Yerevan-Born Azerbaijani Minister Attends FAO Conference In Armenia

YEREVAN-BORN AZERBAIJANI MINISTER ATTENDS FAO CONFERENCE IN ARMENIA
Nelly Danielyan

"Radiolur"
13.05.2010 17:45

The 27th regional conference of the UN Food and Agriculture
Organization is under way in Yerevan. The conference aims to discuss
the ways of fighting against starvation through development of
agriculture. The next such meeting will take place in Azerbaijan in
2010. The Azerbaijani delegation has also accepted an invitation to
participate in the conference.

"I was born in Yerevan on May 25, 1954. I attended school in Armenia
and then entered a university in Baku," head of the Azerbaijani
delegation, Azerbaijan’s Ministry of Agriculture Ismat Abasov told
reporters today.

Ismat Abasov is the first Yerevan-born Azerbaijani to visit Armenia
after the start of the Karabakh conflict. He said to have visited his
house at Alaverdyan Street in Yerevan, which he left in 1971. The
Minister also visited the village of Shshkaya (now Geghamasar)
in Vardenis region, where he spent his summer holidays when he was
a child.
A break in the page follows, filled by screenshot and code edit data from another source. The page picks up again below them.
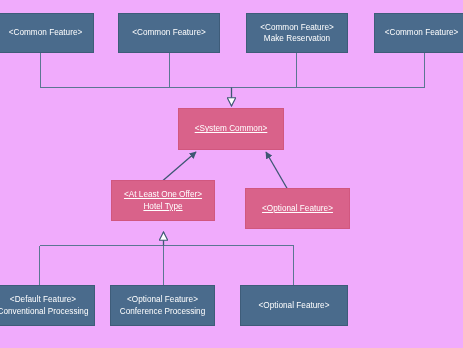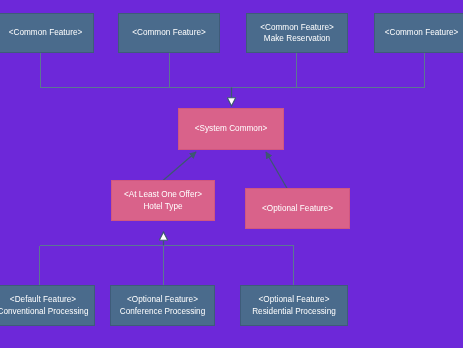--- a/index.html
+++ b/index.html
@@ -15,7 +15,7 @@
     position: relative;
     width: 463px;
     height: 348px;
-    background: #6d28d9;
+    background: #f0abfc;
     overflow: hidden;
   }
   #edges {

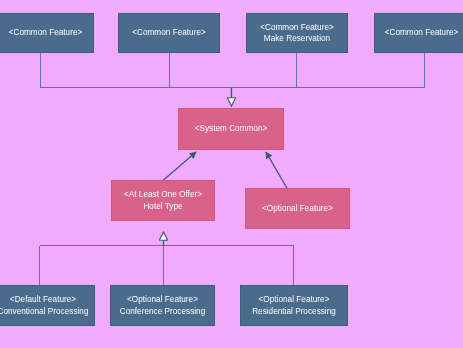--- a/index.html
+++ b/index.html
@@ -53,6 +53,7 @@
   .node.pink {
     background: #d9628a;
     border: 1px solid #d1577f;
+    text-decoration: underline;
   }
 </style>
 </head>

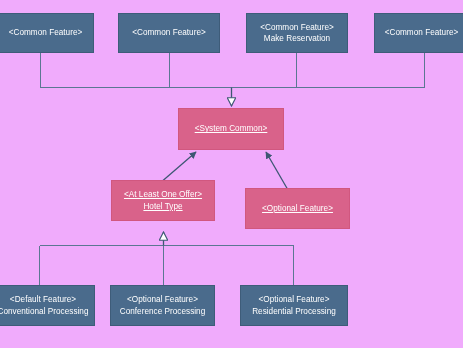--- a/index.html
+++ b/index.html
@@ -138,7 +138,6 @@
 
   <div class="node blue" style="left:240px; top:285px; width:108px; height:41px;">
     <span class="stereo">&lt;Optional Feature&gt;</span>
-    <span class="title">Residential Processing</span>
   </div>
 
 </div>

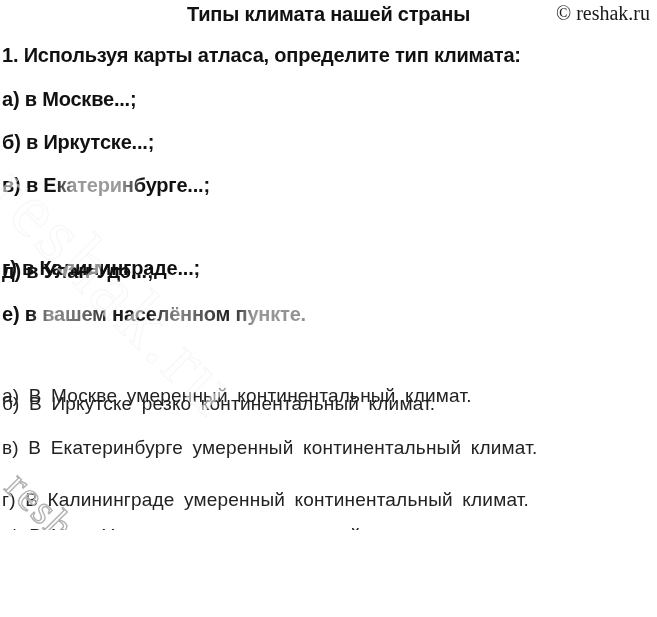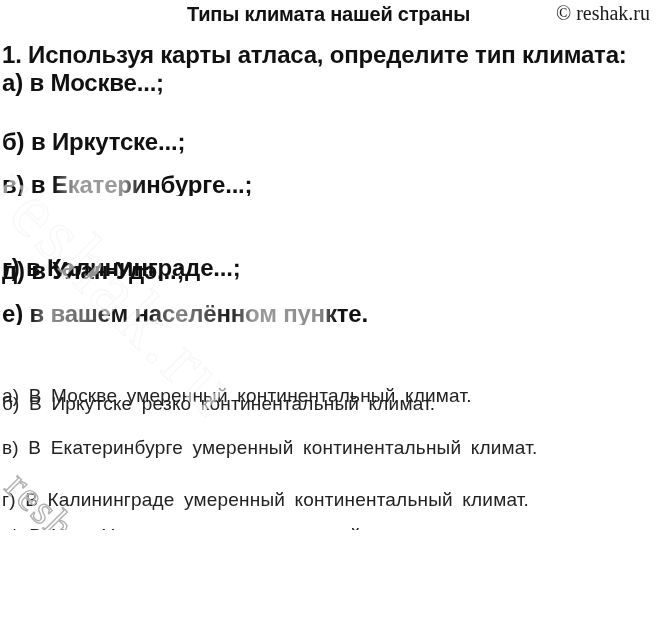--- a/index.html
+++ b/index.html
@@ -25,7 +25,7 @@
   
   .q{
     position:absolute;left:2px;
-    font-size:24px;font-weight:700;letter-spacing:-0.2px;
+    font-size:20px;font-weight:700;letter-spacing:-0.2px;
     white-space:nowrap;color:#111;line-height:22px;
   }
   .q-intro{top:44px;}

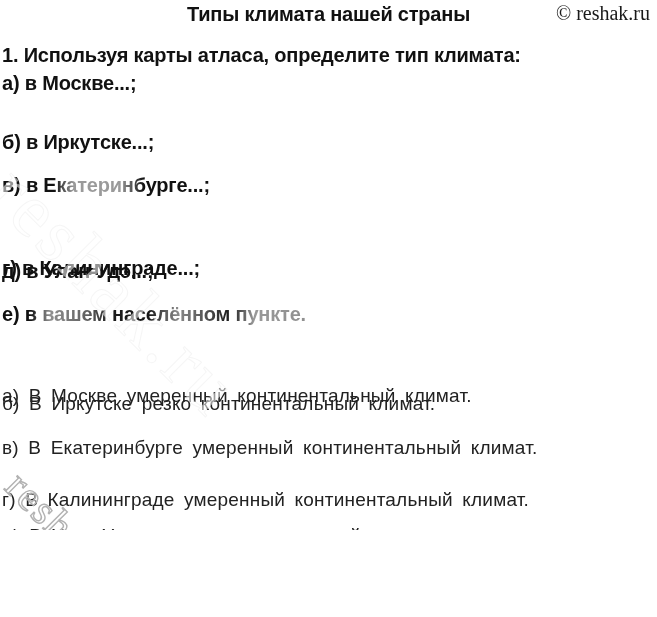--- a/index.html
+++ b/index.html
@@ -29,7 +29,7 @@
     white-space:nowrap;color:#111;line-height:22px;
   }
   .q-intro{top:44px;}
-  .q0{top:72px;}
+  .q0{top:88px;}
   .q1{top:131px;}
   .q2{top:174px;}
   .q3{top:217px;margin-top:40px;}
Today the village is home to Armenian refugees displaced
from Azerbaijan.

Touching upon the Karabakh issue, Ismat Abasov said: "The authorities
in both Armenia and Azerbaijan want the conflict to be solved in a
peaceful way. Otherwise, Azerbaijan will be looking for alternative
solutions," the Minister said, not ruling out the possibility of a
military solution.

The Food and Agriculture Organization of the United Nations (FAO)
has provided Armenia with total of $1.8 million in 2008-2009, said
organization’s Director-General Jacques Diouf at the 27th FAO regional
conference. He said that the FAO is ready to keep on assisting and
supporting Armenia.

Armenia’s Minister of Agriculture Gerasim Alaverdian, in his part,
emphasyzeed the importance of the two-day regional conference in the
context of the approval of the FAO two-year program. Gerasim Alaverdian
said that the FAO had directed $40,000 to Armenia for a burial ground
of pesticides, and is developing a program of establishing of special
laboratories, estimated to cost $2 million.